We worked diligently to identify appropriate codes to align with available products and patient needs.
The USMCA initially submitted HCPCS applications in June and followed up with an expanded list of HCPCS codes for CMS to consider during the rule writing period. These codes focused on textile technology (i.e., knit, adjustable wraps, nighttime, and bandages), anatomical locations throughout the body (from individual toe caps to head and neck), dosage in millimeters of mercury (mmHg), and standard or custom versions. 78 codes were published specific to lymphedema, and 3 codes were revised specific to surgical dressings.
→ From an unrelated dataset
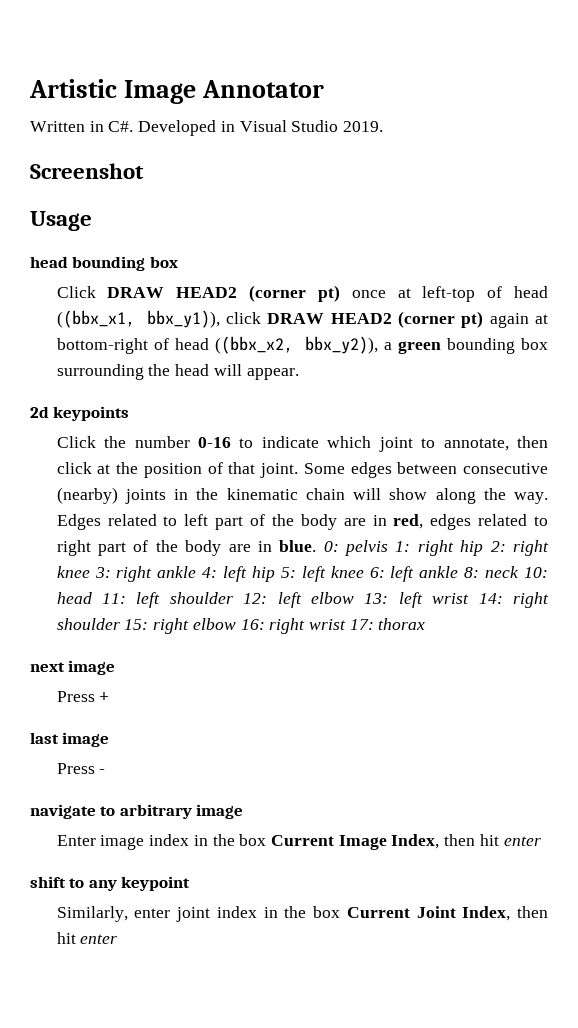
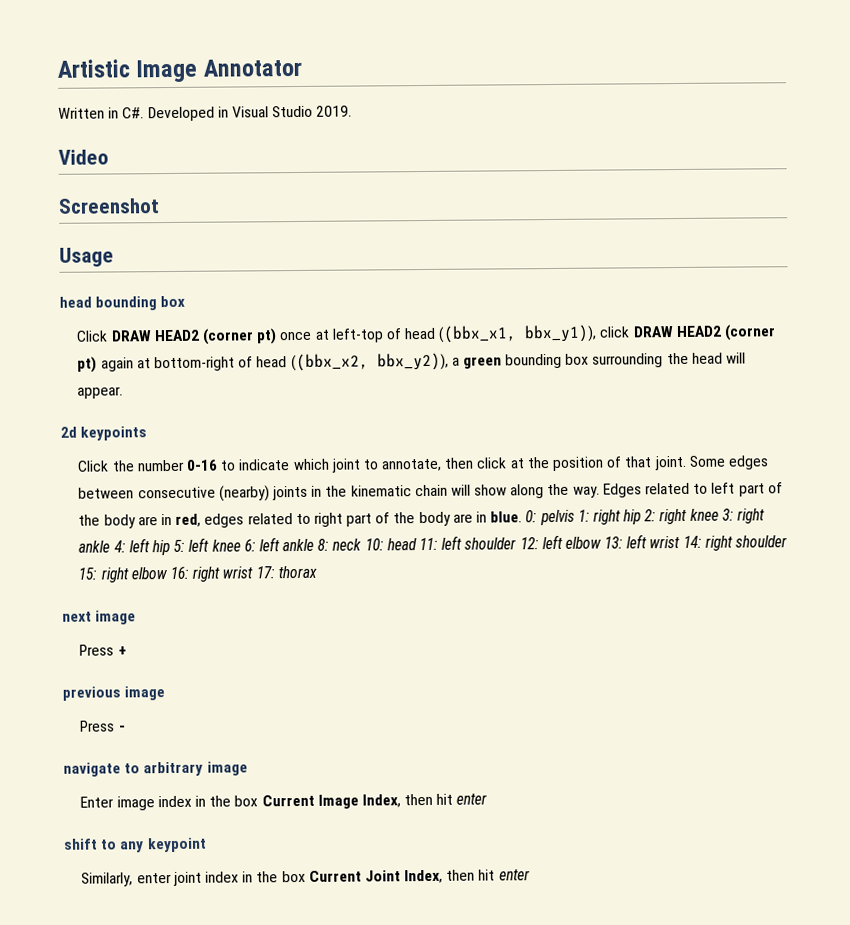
(384, 126) none -> [58,149,109,165] // Video
[30,732,59,744] last -> [62,686,121,701] previous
Advocating for sufficient and fair payment rates continues to be important to the USMCA. Patient access to necessary products without financial hardship while supporting the businesses and associated services is essential. To bill Medicare for lymphedema compression garments and supplies an organization must become an enrolled Durable Medical Equipment, Orthotics, and Prosthetics (DMEPOS) supplier. The fees are structured as a single payment amount which includes the products, supplies, and all training and fitting services.
Coverage went into effect January 1, 2024 and in the absence of a medical policy, claims will be reviewed on a claim by claim basis by the Durable Medical Equipment Medicare Administrative Contractors (DME MACs). The USMCA recently hosted a virtual meeting with the DME MACs to advocate for fair and accessible coverage decisions and to share clinical perspectives from a certified lymphedema physical therapist and a vascular surgeon.
The USMCA will continue their advocacy efforts and navigate the changing landscape through education and strategic initiatives to support all stakeholders in the journey toward improved lymphedema care and access to products and services. Please visit our website for additional resources and future updates.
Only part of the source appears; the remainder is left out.